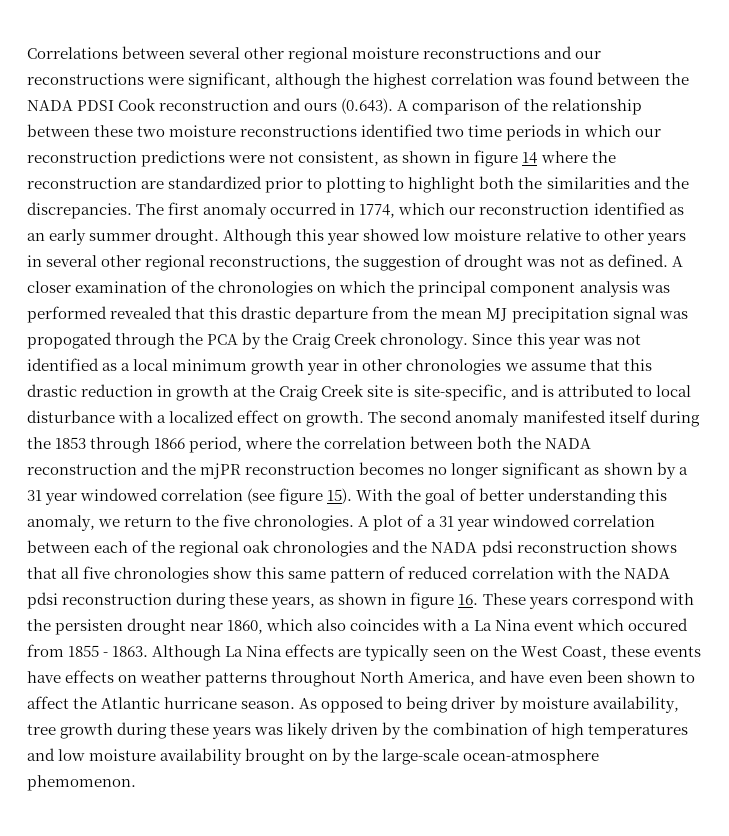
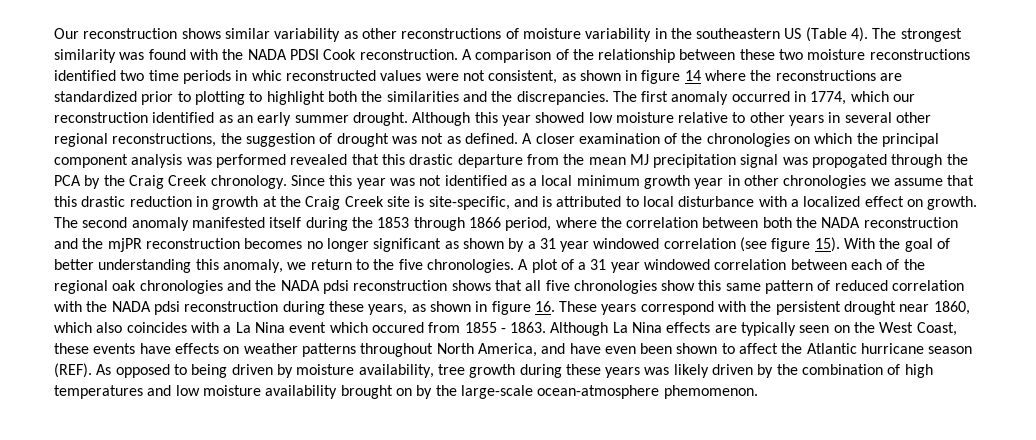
- Correlations between several other regional moisture reconstructions and our reconstructions were significant, although the highest correlation was found between the NADA PDSI Cook reconstruction and ours (0.643). A comparison of the relationship between these two moisture reconstructions identified two time periods in which our reconstruction predictions were not consistent, as shown in figure 14 where the reconstruction are standardized prior to plotting to highlight both the similarities and the discrepancies.
+ Our reconstruction shows similar variability as other reconstructions of moisture variability in the southeastern US (Table 4). The strongest similarity was found with the NADA PDSI Cook reconstruction. A comparison of the relationship between these two moisture reconstructions identified two time periods in whic reconstructed values were not consistent, as shown in figure 14 where the reconstructions are standardized prior to plotting to highlight both the similarities and the discrepancies.
- A plot of a 31 year windowed correlation between each of the regional oak chronologies and the NADA pdsi reconstruction shows that all five chronologies show this same pattern of reduced correlation with the NADA pdsi reconstruction during these years, as shown in figure 16. These years correspond with the persisten drought near 1860, which also coincides with a La Nina event which occured from 1855 - 1863.
+ A plot of a 31 year windowed correlation between each of the regional oak chronologies and the NADA pdsi reconstruction shows that all five chronologies show this same pattern of reduced correlation with the NADA pdsi reconstruction during these years, as shown in figure 16. These years correspond with the persistent drought near 1860, which also coincides with a La Nina event which occured from 1855 - 1863.
- Although La Nina effects are typically seen on the West Coast, these events have effects on weather patterns throughout North America, and have even been shown to affect the Atlantic hurricane season.
+ Although La Nina effects are typically seen on the West Coast, these events have effects on weather patterns throughout North America, and have even been shown to affect the Atlantic hurricane season (REF).
- As opposed to being driver by moisture availability, tree growth during these years was likely driven by the combination of high temperatures and low moisture availability brought on by the large-scale ocean-atmosphere phemomenon.
+ As opposed to being driven by moisture availability, tree growth during these years was likely driven by the combination of high temperatures and low moisture availability brought on by the large-scale ocean-atmosphere phemomenon.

§ Task objective: Every line above must appear in the answer unchanged, and no picture may appear in it.

§ Answer section:
- Correlations between several other regional moisture reconstructions and our reconstructions were significant, although the highest correlation was found between the NADA PDSI Cook reconstruction and ours (0.643). A comparison of the relationship between these two moisture reconstructions identified two time periods in which our reconstruction predictions were not consistent, as shown in figure 14 where the reconstruction are standardized prior to plotting to highlight both the similarities and the discrepancies.
+ Our reconstruction shows similar variability as other reconstructions of moisture variability in the southeastern US (Table 4). The strongest similarity was found with the NADA PDSI Cook reconstruction. A comparison of the relationship between these two moisture reconstructions identified two time periods in whic reconstructed values were not consistent, as shown in figure 14 where the reconstructions are standardized prior to plotting to highlight both the similarities and the discrepancies.
- A plot of a 31 year windowed correlation between each of the regional oak chronologies and the NADA pdsi reconstruction shows that all five chronologies show this same pattern of reduced correlation with the NADA pdsi reconstruction during these years, as shown in figure 16. These years correspond with the persisten drought near 1860, which also coincides with a La Nina event which occured from 1855 - 1863.
+ A plot of a 31 year windowed correlation between each of the regional oak chronologies and the NADA pdsi reconstruction shows that all five chronologies show this same pattern of reduced correlation with the NADA pdsi reconstruction during these years, as shown in figure 16. These years correspond with the persistent drought near 1860, which also coincides with a La Nina event which occured from 1855 - 1863.
- Although La Nina effects are typically seen on the West Coast, these events have effects on weather patterns throughout North America, and have even been shown to affect the Atlantic hurricane season.
+ Although La Nina effects are typically seen on the West Coast, these events have effects on weather patterns throughout North America, and have even been shown to affect the Atlantic hurricane season (REF).
- As opposed to being driver by moisture availability, tree growth during these years was likely driven by the combination of high temperatures and low moisture availability brought on by the large-scale ocean-atmosphere phemomenon.
+ As opposed to being driven by moisture availability, tree growth during these years was likely driven by the combination of high temperatures and low moisture availability brought on by the large-scale ocean-atmosphere phemomenon.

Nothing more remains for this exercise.